The bearing pack 111 may support the strippers 115u,b from the catch sleeve 112 such that the strippers may rotate relative to the housing 101 (and the catch sleeve). The bearing pack 111 may include one or more radial bearings, one or more thrust bearings, and a self contained lubricant system. The lubricant system may include a reservoir having a lubricant, such as bearing oil, and a balance piston in communication with the returns 60r for maintaining oil pressure in the reservoir at a pressure equal to or slightly greater than the returns pressure. The bearing pack 111 may be disposed between the strippers 115u,b and be housed in and connected to the catch sleeve 112, such as by threaded couplings and/or fasteners.

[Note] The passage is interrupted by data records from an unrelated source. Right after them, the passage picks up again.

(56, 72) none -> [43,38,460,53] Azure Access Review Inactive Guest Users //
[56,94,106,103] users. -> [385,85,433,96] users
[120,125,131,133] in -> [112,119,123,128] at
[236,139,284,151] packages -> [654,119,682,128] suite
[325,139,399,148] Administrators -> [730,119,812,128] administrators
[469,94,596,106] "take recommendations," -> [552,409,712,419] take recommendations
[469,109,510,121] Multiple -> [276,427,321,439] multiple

The catch sleeve 112 may have a landing shoulder and a catch profile formed in an outer surface thereof. The bearing assembly 110 may be fastened to the housing 101 by engagement of the dogs 103 with the catch profile of the catch sleeve 112. The housing seal assembly 113, 114 may include a body 113 carrying one or more seals, such as o-rings, and a retainer 114. The retainer 114 may be connected to the sleeve 112, such as by threaded couplings (not shown), and the seal body 113 may be trapped between a shoulder of the catch sleeve 112 and the retainer 114. The housing seals may isolate an annulus formed between the housing 101 and the bearing assembly 110. The catch sleeve 112 may be torsionally coupled to the housing 101, such as by seal friction. The upper retainer 116u may have a landing shoulder and a catch profile formed in an inner surface thereof for retrieval of the bearing assembly 110 by a running tool (not shown).

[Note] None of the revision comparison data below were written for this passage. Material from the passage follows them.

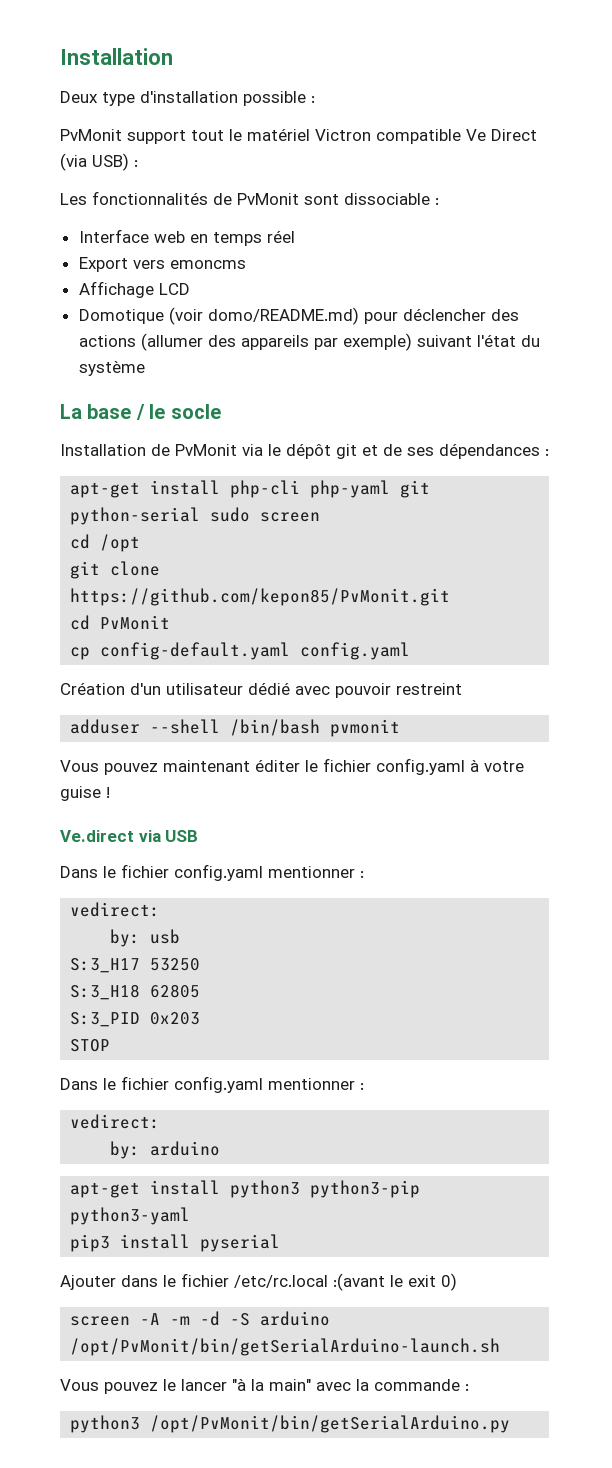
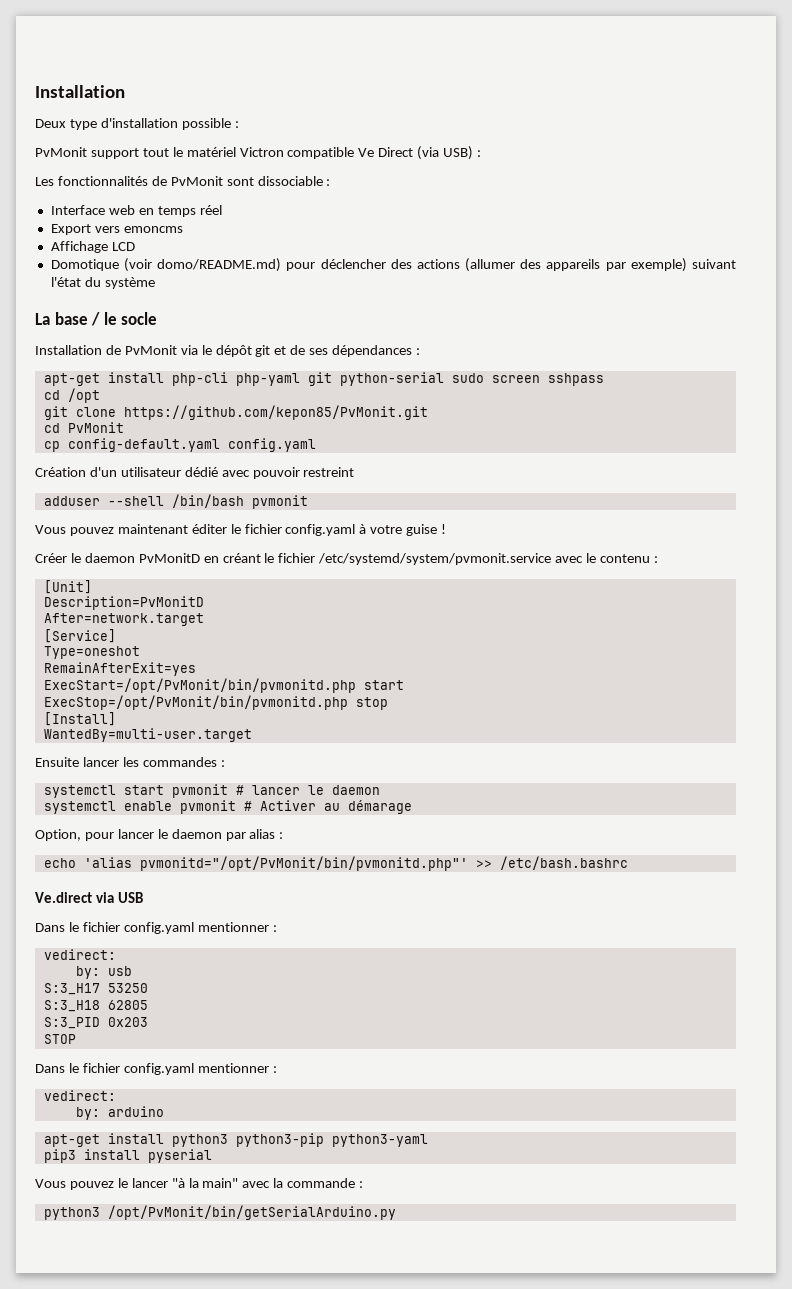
(321, 517) none -> [547,373,604,386] sshpass
(110, 792) none -> [35,553,658,565] [43,580,92,594] [43,596,204,610] [43,613,204,626] [43,629,116,643] [43,646,140,659] [43,662,196,676] [43,678,404,693] [43,695,388,710] [43,712,116,726] [43,728,252,742] [35,757,225,767] [43,784,380,798] [43,800,412,814] [35,829,284,841] [43,856,628,871] // Créer le daemon PvMonitD en créant le fichier /etc/systemd/system/pvmonit.service avec le contenu : // [Unit] // Description=PvMonitD // After=network.target // [Service] // Type=oneshot // RemainAfterExit=yes // ExecStart=/opt/PvMonit/bin/pvmonitd.php start // ExecStop=/opt/PvMonit/bin/pvmonitd.php stop // [Install] // WantedBy=multi-user.target // Ensuite lancer les commandes : // systemctl start pvmonit # lancer le daemon // systemctl enable pvmonit # Activer au démarage // Option, pour lancer le daemon par alias : // echo 'alias pvmonitd="/opt/PvMonit/bin/pvmonitd.php"' >> /etc/bash.bashrc
[60,1273,457,1291] [70,1311,331,1326] [70,1338,501,1356] // Ajouter dans le fichier /etc/rc.local :(avant le exit 0) // screen -A -m -d -S arduino /opt/PvMonit/bin/getSerialArduino-launch.sh -> (212, 1156) none

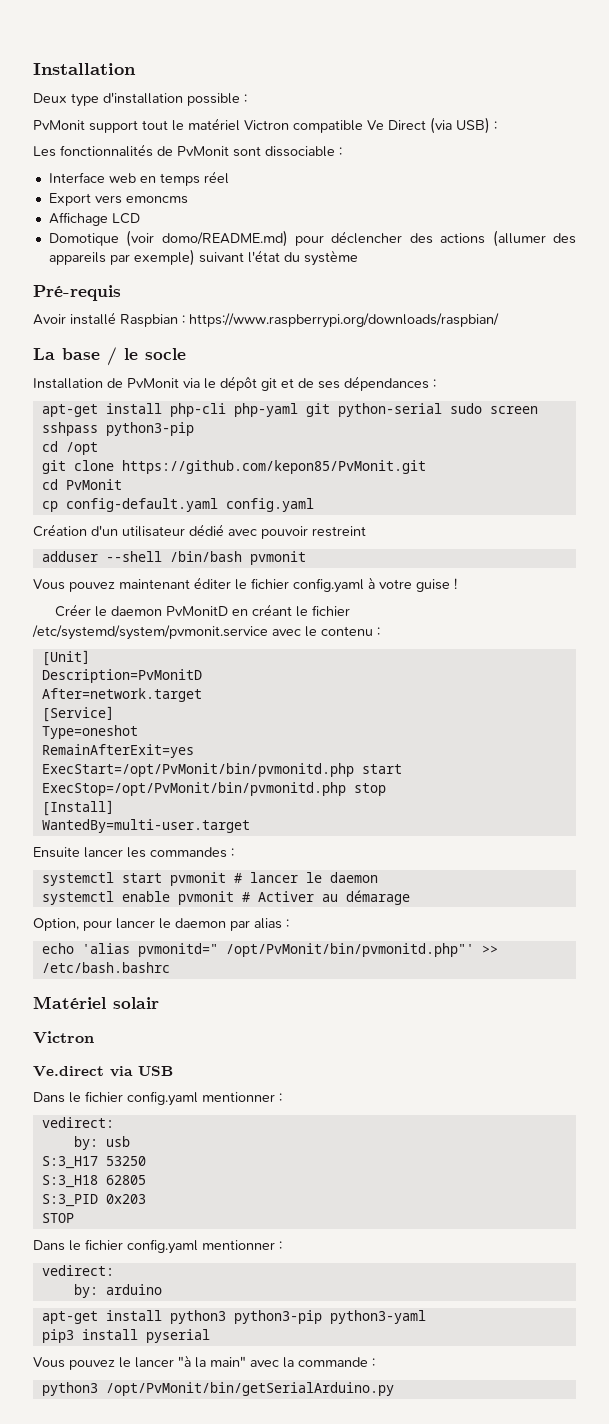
(155, 283) none -> [33,285,121,301] [33,312,499,328] // Pré-requis // Avoir installé Raspbian : https://www.raspberrypi.org/downloads/raspbian/
(604, 379) none -> [105,422,194,436] python3-pip
[139,856,468,871] pvmonitd="/opt/PvMonit/bin/pvmonitd.php"' -> [137,943,474,957] pvmonitd=" /opt/PvMonit/bin/pvmonitd.php"'
(628, 863) none -> [33,996,159,1009] [33,1031,94,1044] // Matériel solair // Victron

Alternatively, each of the housing 101 and the sleeve 112 may have mating anti-rotation profiles. Alternatively, each stripper seal 120u,b inner diameter may be equal to or slightly greater than the pipe diameter. Alternatively, the latch may include a spring instead of or in addition to one of the hydraulic ports. Alternatively, the latch actuator may be electric or pneumatic instead of hydraulic. Alternatively, the bearing assembly 110 may be non-releasably connected to the housing 101. Alternatively, the docking station may be located above the waterline 2s and/or along the UMRP 20 at any other location besides a lower end thereof. Alternatively, the docking station may be located at an upper end of the UMRP 20 and the slip joint 23 and bracket connecting the UMRP to the rig may be omitted or the slip joint may be locked instead of being omitted. Alternatively, the docking station may be assembled as part of the riser 25 at any location therealong or as part of the PCA 1p.

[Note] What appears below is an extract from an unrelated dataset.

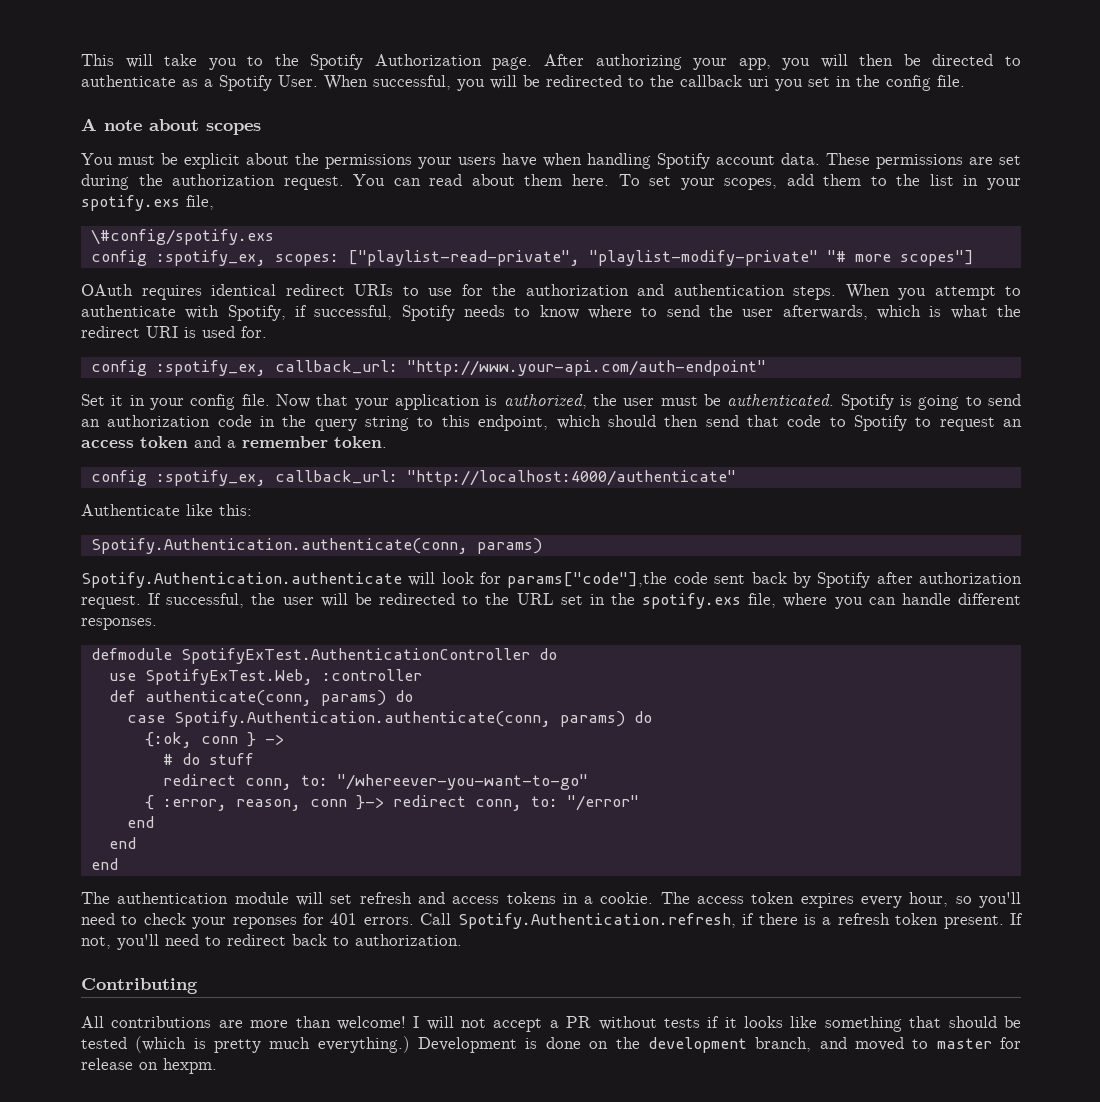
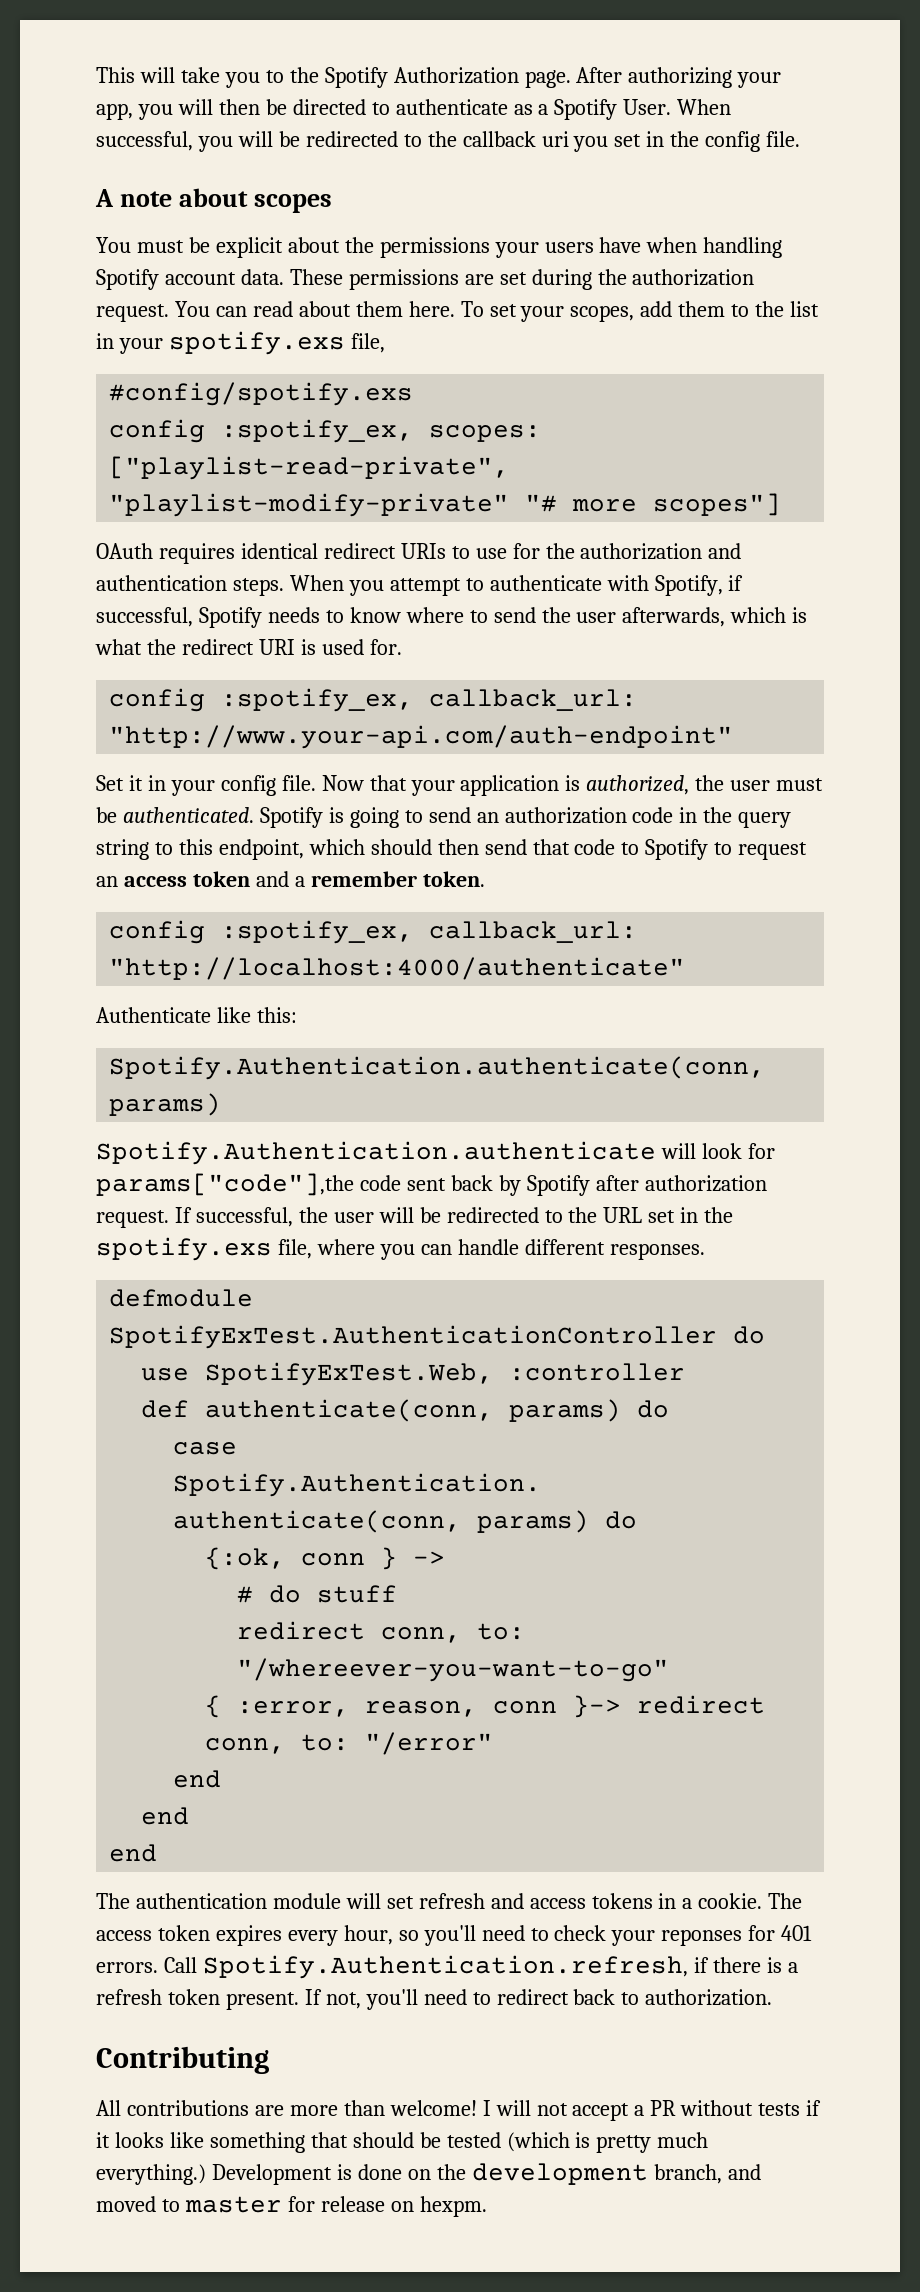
[90,229,274,245] \#config/spotify.exs -> [109,382,414,406] #config/spotify.exs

Alternatively, an active seal RCD may be used. The active seal RCD may include one or more bladders (not shown) instead of the stripper seals and may be inflated to seal against the drill pipe by injection of inflation fluid. The active seal RCD bearing assembly may also serve as a hydraulic swivel to facilitate inflation of the bladders. Alternatively, the active seal RCD may include one or more packings and the bearing assembly may have one or pistons for selectively engaging the packings with the drill string.

FIGS. 3A and 3B illustrate the tachometer 200. FIG. 4A illustrates a pocket 117 formed in the upper retainer 116u for receiving a probe 210 of the tachometer 200. FIGS. 4B and 4C illustrate a pocket 118 formed in the upper flange 104u for receiving a base 201 of the tachometer 200. FIG. 5 illustrates the probe 210.

The tachometer 200 may include the base 201 and the probe 210. The base 201 may include an electronics package 203 and a wireless data coupling, such as an antenna 202 and a receiver of the electronics package. The receiver of the electronics package 203 may include an amplifier and a demodulator for processing a signal received from the probe 210. The electronics package 203 may be in communication with the interface 26i via leads or jumper cable (not shown) and further include a relay, such as a modem, for transmitting data received from the probe 210 to the PLC 75 via an electric cable of the RCD umbilical 71. The electronics package 203 may also be supplied with power by the electric cable of the RCD umbilical 71.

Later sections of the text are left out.